[Date Prev][Date Next][Thread Prev][Thread Next][Date Index][Thread Index]
Re: byte-order marks
From: |
Mark H Weaver |
Subject: |
Re: byte-order marks |
Date: |
Tue, 29 Jan 2013 14:09:16 -0500 |
User-agent: |
Gnus/5.13 (Gnus v5.13) Emacs/24.2 (gnu/linux) |
I wrote:
> Having slept on this, I think I agree that 'open-input-file' should
> auto-consume BOMs.
On the other hand, there's a nasty complication. Of course
(open-input-file FILENAME) is just (open-file FILENAME "r"), so the
auto-consuming logic should be in 'open-file'.
So what should (open-file FILENAME "r+") do?
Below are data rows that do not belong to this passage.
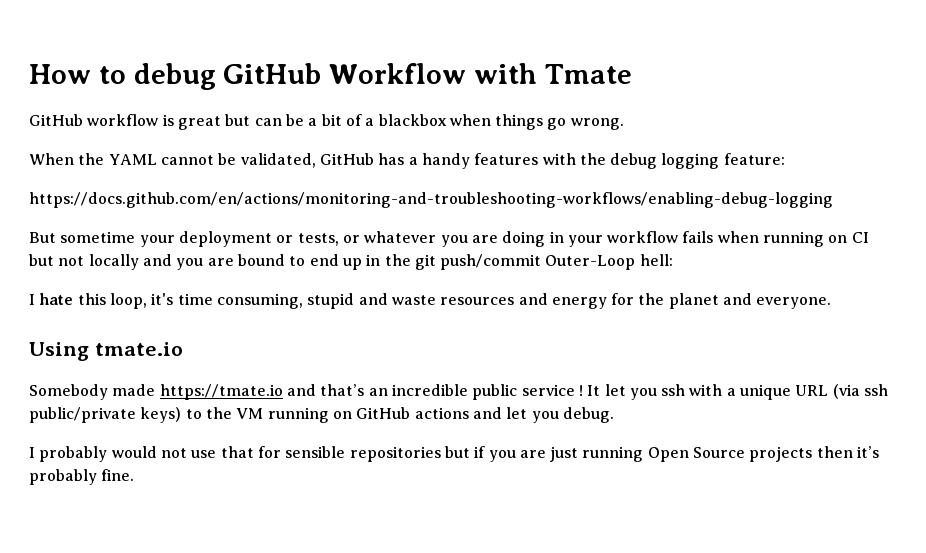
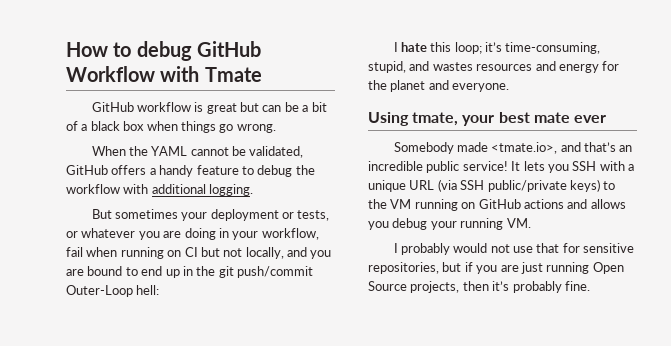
- GitHub workflow is great but can be a bit of a blackbox when things go wrong.
+ GitHub workflow is great but can be a bit of a black box when things go wrong.
- When the YAML cannot be validated, GitHub has a handy features with the debug logging feature:
- https://docs.github.com/en/actions/monitoring-and-troubleshooting-workflows/enabling-debug-logging
+ When the YAML cannot be validated, GitHub offers a handy feature to debug the workflow with additional logging.
- But sometime your deployment or tests, or whatever you are doing in your workflow fails when running on CI but not locally and you are bound to end up in the git push/commit Outer-Loop hell:
+ But sometimes your deployment or tests, or whatever you are doing in your workflow, fail when running on CI but not locally, and you are bound to end up in the git push/commit Outer-Loop hell:
- I hate this loop, it's time consuming, stupid and waste resources and energy for the planet and everyone.
+ I hate this loop; it’s time-consuming, stupid, and wastes resources and energy for the planet and everyone.
- Using tmate.io
+ Using tmate, your best mate ever
- Somebody made https://tmate.io and that’s an incredible public service ! It let you ssh with a unique URL (via ssh public/private keys) to the VM running on GitHub actions and let you debug.
+ Somebody made <tmate.io>, and that’s an incredible public service! It lets you SSH with a unique URL (via SSH public/private keys) to the VM running on GitHub actions and allows you debug your running VM.
- I probably would not use that for sensible repositories but if you are just running Open Source projects then it’s probably fine.
+ I probably would not use that for sensitive repositories, but if you are just running Open Source projects, then it’s probably fine.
The problem is that we
don't know if the user will read or write first. If they write first,
then they may reasonably assume that what they write will be put at the
very beginning of the file, no?
Also, Unicode 6.2 section 2.6 table 2-4 says that BOMs are only allowed
for the encoding schemes UTF-8, UTF-16, and UTF-32. They are *not*
allowed for UTF-16BE, UTF-16LE, UTF-32BE, or UTF-32LE.
Unicode 6.2 section 16.8 goes into more detail:
For compatibility with versions of the Unicode Standard prior to
Version 3.2, the code point U+FEFF has the word-joining semantics of
zero width no-break space when it is not used as a BOM. [...]
Where the byte order is explicitly specified, such as in UTF-16BE or
UTF-16LE, then all U+FEFF characters -- even at the very beginning of
the text -- are to be interpreted as zero width no-break spaces.
Similarly, where Unicode text has known byte order, initial U+FEFF
characters are not required, but for backward compatibility are to be
interpreted as zero width no-break spaces. [...]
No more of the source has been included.